48 Il est à noter que le behaviorisme ayant servi de toile de fond à l’analyse contrastive est
Les travaux portant sur l’interlangue se distinguent donc de ceux menés dans le cadre de l’AÉ tant par leur visée, celle d’éclairer les processus en jeu dans l’acquisition d’une langue seconde, que par les données qui sont analysées, soit l’ensemble de la production des apprenants et non seulement les énoncés « erronés ». Dans cette approche, la notion même d’erreur devient problématique dans la mesure où l’apprenant est le seul locuteur de l’interlangue observée et que les énoncés qu’il produit sont conformes aux règles propres à ce système linguistique transitoire et ne constituent des erreurs qu’en référence aux normes de la langue cible. Ces écarts par rapport à la L2 seront malgré tout étudiés pour déterminer s’ils trouvent leur source dans une interaction entre la langue maternelle et l’interlangue (erreurs interlinguales) ou à l’intérieur même de ce système (erreurs intralinguales).
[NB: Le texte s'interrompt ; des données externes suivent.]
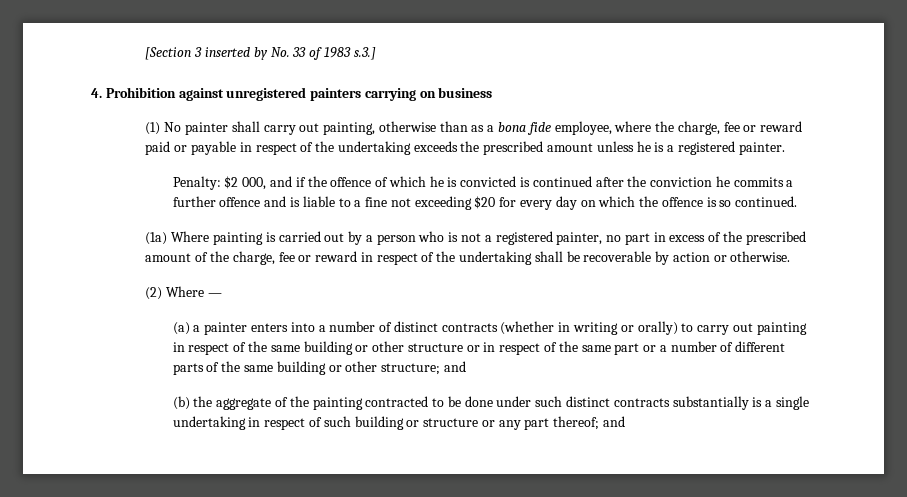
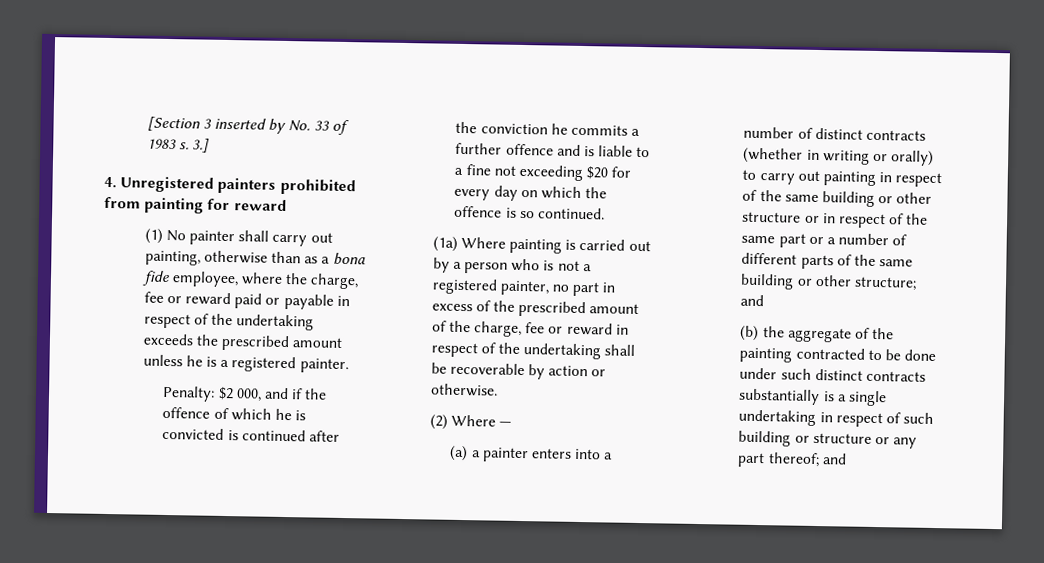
- [Section 3 inserted by No. 33 of 1983 s.3.]
+ [Section 3 inserted by No. 33 of 1983 s. 3.]
- 4. Prohibition against unregistered painters carrying on business
+ 4. Unregistered painters prohibited from painting for reward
L’analyse des erreurs devient donc, dans les travaux sur l’interlangue, un moyen parmi d’autres d’élucider les processus d’acquisition d’une langue seconde, puisque l’observation d’erreurs récurrentes et systématiques permet de mettre en lumière les règles de l’interlangue de l’apprenant.
CONCLUSION
La figure ci‐dessous, adaptée de James (1998), permet de situer les différents courants d’analyse d’erreurs.
Figure 4. Les différents courants de l’analyse d’erreurs (James, 1998)
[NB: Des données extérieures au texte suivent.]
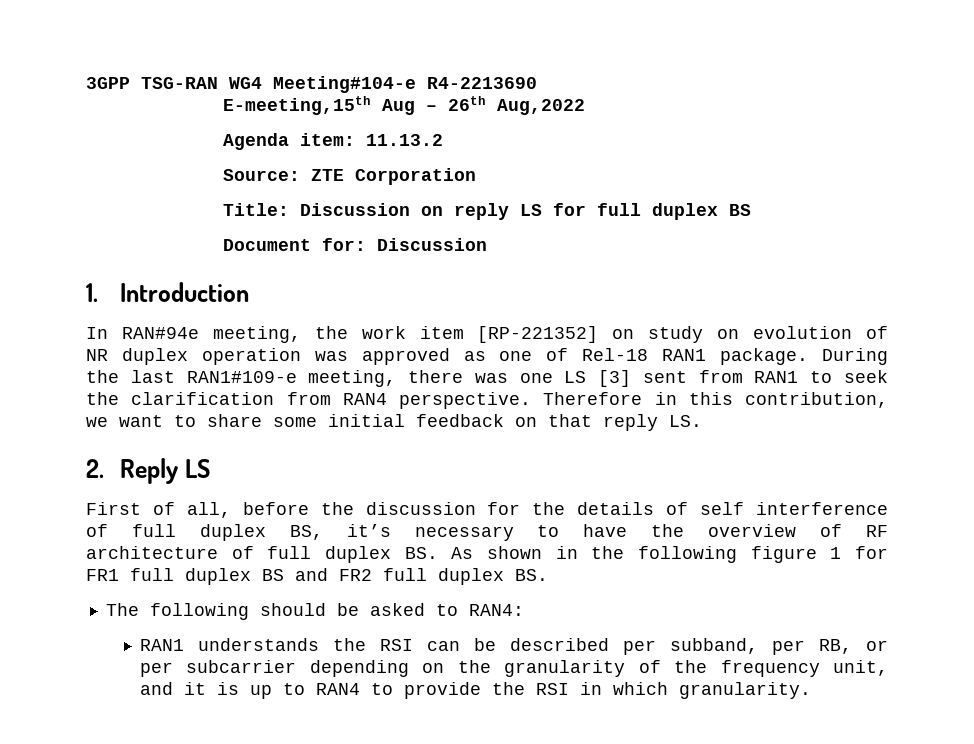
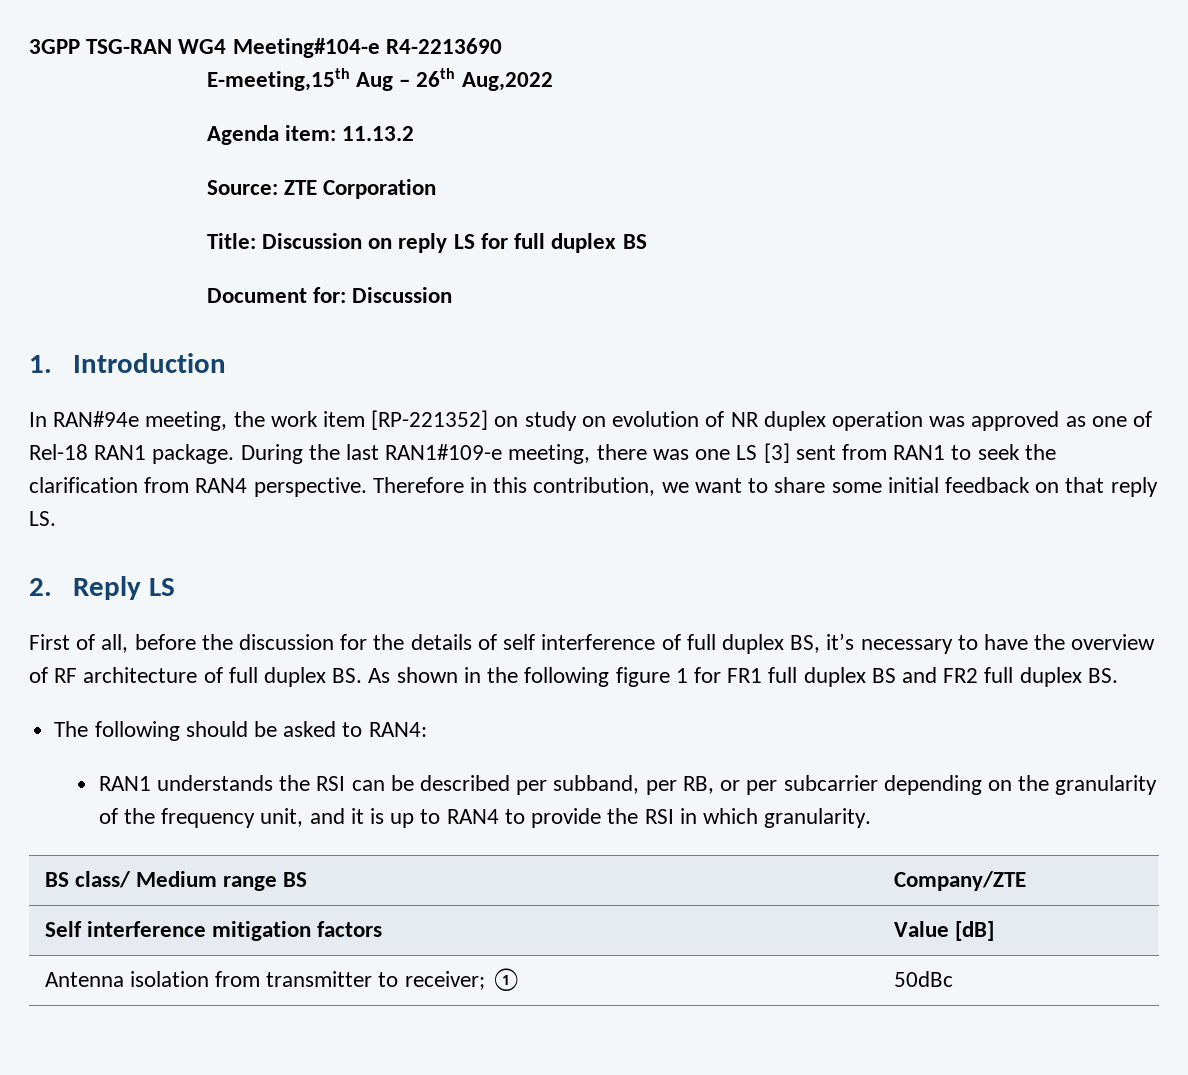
+ BS class/ Medium range BS | Company/ZTE
+ Self interference mitigation factors | Value [dB]
+ Antenna isolation from transmitter to receiver; ① | 50dBc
Ce bref survol historique des courants s’étant systématiquement intéressés à l’erreur au cours des dernières décennies nous permet certaines observations.
1. Il semble généralement admis que l’erreur mérite une attention particulière, tant didactiquement que linguistiquement, parce qu’elle est révélatrice de l’évolution des savoirs en construction chez l’apprenant et des lacunes à combler.
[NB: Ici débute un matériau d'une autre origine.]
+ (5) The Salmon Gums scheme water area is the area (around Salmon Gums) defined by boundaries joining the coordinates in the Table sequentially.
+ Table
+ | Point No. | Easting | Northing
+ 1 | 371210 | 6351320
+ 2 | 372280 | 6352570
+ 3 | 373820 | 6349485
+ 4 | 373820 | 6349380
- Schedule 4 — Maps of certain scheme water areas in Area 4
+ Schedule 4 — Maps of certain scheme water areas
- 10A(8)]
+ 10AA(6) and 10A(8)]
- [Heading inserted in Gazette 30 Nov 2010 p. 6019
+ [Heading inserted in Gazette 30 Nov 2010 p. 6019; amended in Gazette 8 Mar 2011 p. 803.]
2. Il ressort que, malgré le potentiel informatif de l’erreur, son analyse ne suffit pas en elle‐même à fournir un portrait global de la maitrise linguistique d’un individu; elle doit être appréhendée dans le cadre plus global de l’ensemble de la production de l’apprenant.
3. Toutes les erreurs relevées n’ont pas la même valeur du point de vue de l’élucidation des processus en jeu dans l’apprentissage (lapsus, faute, etc.).
4. Les chercheurs semblent unanimes sur deux points : la difficulté de catégoriser les erreurs et le caractère hypothétique des sources des erreurs.
Finalement, un dernier constat s’impose : les courants de recherches s’étant intéressés de façon systématique à l’erreur se sont concentrés presque exclusivement à l’acquisition d’une L2, l’accent étant mis sur les erreurs interlinguales (la Figure 4 en témoigne). Par conséquent, les informations dont nous disposons sur les erreurs intralinguales sont limitées et ne proviennent pas toujours de travaux s’étant inscrits clairement dans l’un des courants d’analyse d’erreurs décrits. D’un point de vue méthodologique, nous constatons aussi que les approches présentées tirent essentiellement leurs données de corpus écrits (Gass et Selinker, 2001) et s’intéressent donc principalement aux erreurs de production plutôt qu’à celles de compréhension (Corder, 1974).